Por Uma Fração de Segundo: uma aula sobre a história da fotografia e do cinema (Guy Deslile, 2025, Comix Zone)
Guy Delisle, conhecido por suas crônicas em quadrinhos de viagem como Pyongyang e Crônicas de Jerusalém, mergulha desta vez na biografia de um dos nomes mais fascinantes — e menos conhecidos do grande público — da história da fotografia: Eadweard Muybridge. Em Por Uma Fração de Segundo: A Vida Movimentada de Eadweard Muybridge, Delisle entrega uma obra que, como o próprio título sugere, explora os fragmentos de uma vida marcada por inovação, tragédia e genialidade.
Muybridge foi um dos pioneiros na captura de imagens em sequência para estudar o movimento, especialmente de pessoas e animais. Seu trabalho mais famoso, feito em 1878, foi uma série de fotografias de um cavalo galopando, que provou que em certo ponto da corrida, o animal ficava completamente no ar, sem tocar o chão — algo imperceptível ao olho humano, mas captado por suas câmeras. Esses estudos de movimento foram um marco na história da fotografia científica e serviram como um protótipo técnico e conceitual para o cinema, influenciando diretamente inventores como Thomas Edison e os irmãos Lumière.
Delisle opta por uma abordagem objetiva e didática, mantendo o tom leve mesmo ao tratar de temas pesados como adultério, assassinato e julgamento. A narrativa é linear, mas pontuada por cortes secos, como se o próprio autor estivesse editando um filme — um recurso inteligente que dialoga com o tema central da HQ: o movimento. O roteiro foca menos em romantizar Muybridge e mais em apresentar suas contradições. Ele é ao mesmo tempo um artista visionário e um homem de temperamento difícil, obcecado por seus experimentos e pela busca da perfeição. A obra destaca também o episódio marcante do assassinato do amante de sua esposa, um momento que poderia ter encerrado sua carreira, mas acabou reforçando sua figura pública — e cujos desdobramentos legais (ele foi absolvido) dizem muito sobre a moral da época.
A arte de Delisle é minimalista, com traços limpos e figuras quase caricaturais. A paleta de cores é contida, privilegiando o preto e branco com tons cinzentos e beges, evocando tanto o mundo analógico da fotografia do século XIX quanto o estilo documental característico do autor. Essa simplicidade, longe de empobrecer a obra, acentua a clareza narrativa e dá leveza a uma história densa.
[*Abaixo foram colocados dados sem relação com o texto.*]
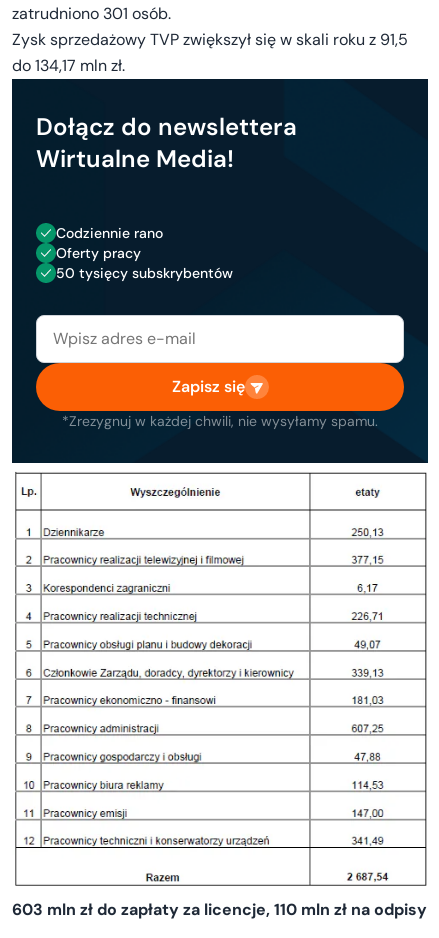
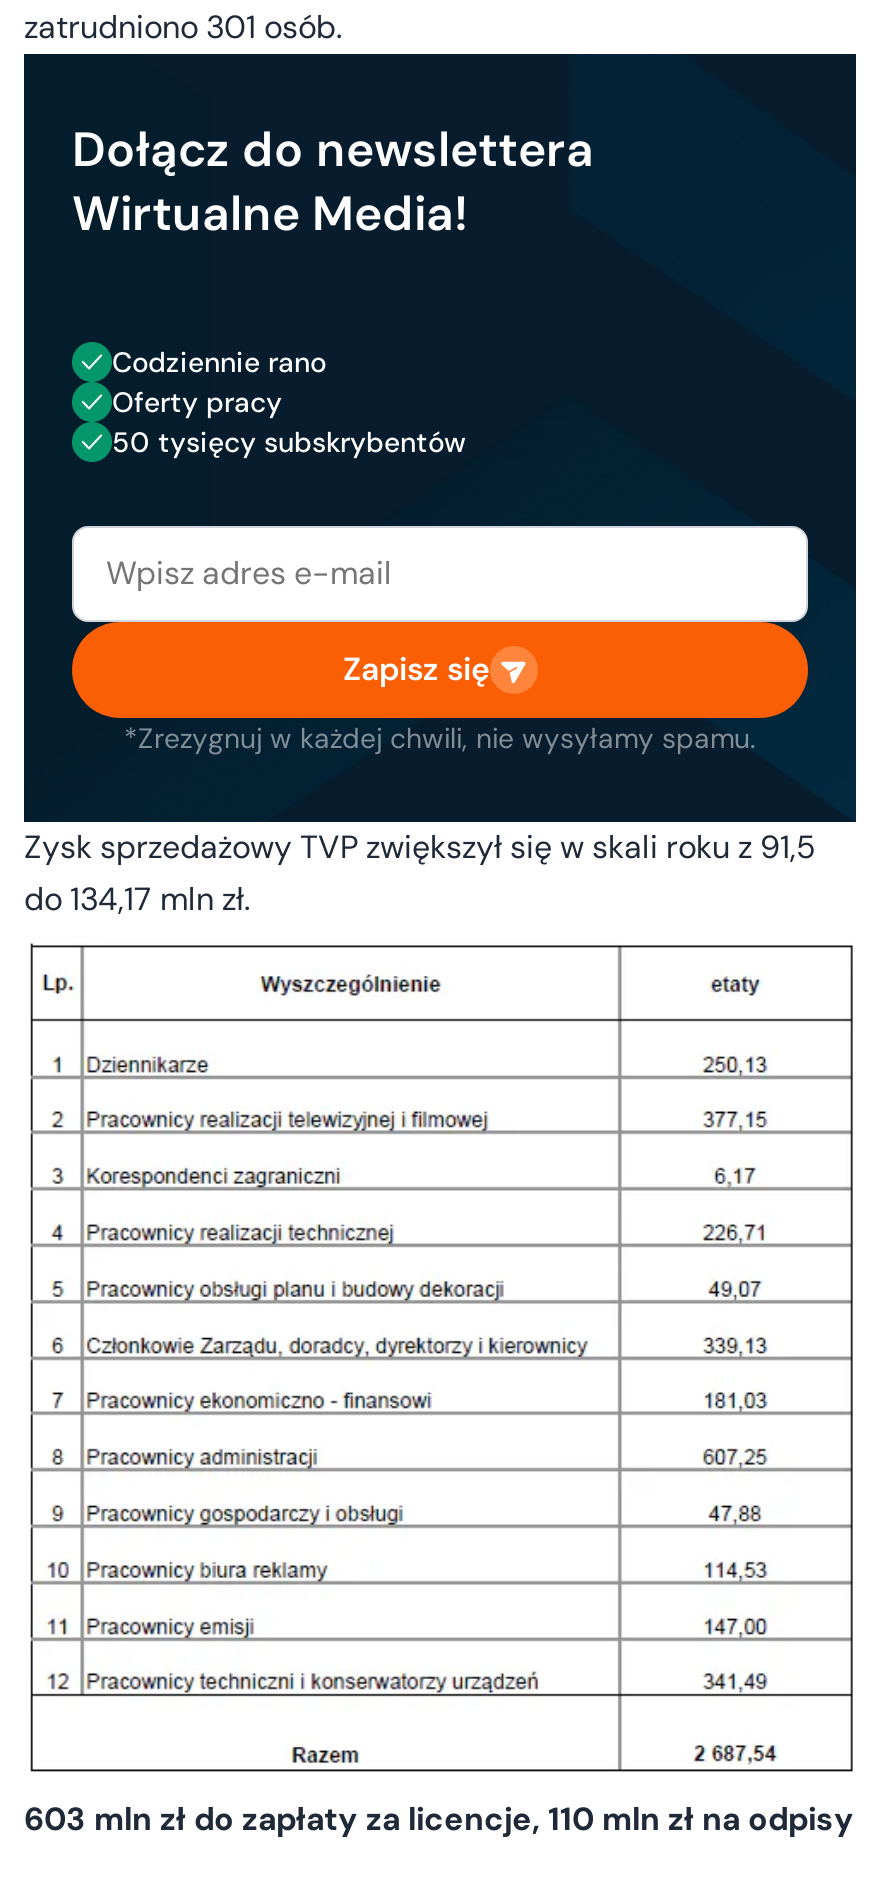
moved down: Zysk sprzedażowy TVP zwiększył się w skali roku z 91,5 | do 134,17 mln zł.

moved up: Dołącz do newslettera | Wirtualne Media! | Codziennie rano | Oferty pracy | 50 tysięcy subskrybentów | Zapisz się | *Zrezygnuj w każdej chwili, nie wysyłamy spamu.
Delisle também recria com precisão os famosos painéis sequenciais de Muybridge, incorporando-os ao design da página com criatividade. Essas recriações são importantes não apenas como ilustração histórica, mas como parte da linguagem visual da HQ, onde a repetição de quadros sugere movimento e reforça o vínculo entre a vida de Muybridge e sua obsessão com o tempo e a imagem. A HQ traz dezenas de fotos originais de Muybridge, o que intensifica a imersão do leitor, que é apresentado ao trabalho real mencionado nas páginas anteriores, e dá ainda mais autenticidade ao trabalho de Delisle.A história não se limita a Muybridge: ela traz à tona nomes relevantes da época, como Leland Stanford, magnata ferroviário que patrocinou os experimentos fotográficos, e Thomas Edison, cuja relação com Muybridge é retratada de forma crítica. Aparecem ainda figuras como o anatomista Étienne-Jules Marey, que também estudava o movimento com métodos distintos, e até os irmãos Louis e Antoine Lumiére, como símbolo da transformação cultural do período. Esse entrelaçamento de personagens históricos enriquece a narrativa e situa Muybridge em um contexto mais amplo de revolução científica, artística e social.
A edição brasileira publicada pela Comix Zone é primorosa. A editora já tem um histórico de lançamentos de quadrinhos de alto nível, e aqui mantém o padrão: papel de qualidade, impressão nítida e tradução fluida, que respeita o estilo coloquial e acessível de Delisle. A escolha de manter o formato original europeu valoriza o aspecto documental da obra, quase como se fosse um diário ilustrado. A edição brasileira tem capa dura, 208 páginas e foi traduzida por Flávia Yacubian.
Por Uma Fração de Segundo é uma reflexão sobre a obsessão humana em capturar o tempo, entender o movimento e fixar a efemeridade da vida em imagens. Guy Delisle faz isso com leveza e inteligência, entregando uma obra acessível, mas rica em camadas. É também uma homenagem merecida a Muybridge, cuja influência ainda ecoa na fotografia, no cinema, nas animações e nas artes visuais contemporâneas.
Para quem se interessa por história da arte, inovação tecnológica ou simplesmente por uma boa história real, essa HQ é um convite irresistível a mergulhar em um dos momentos mais fascinantes do século XIX.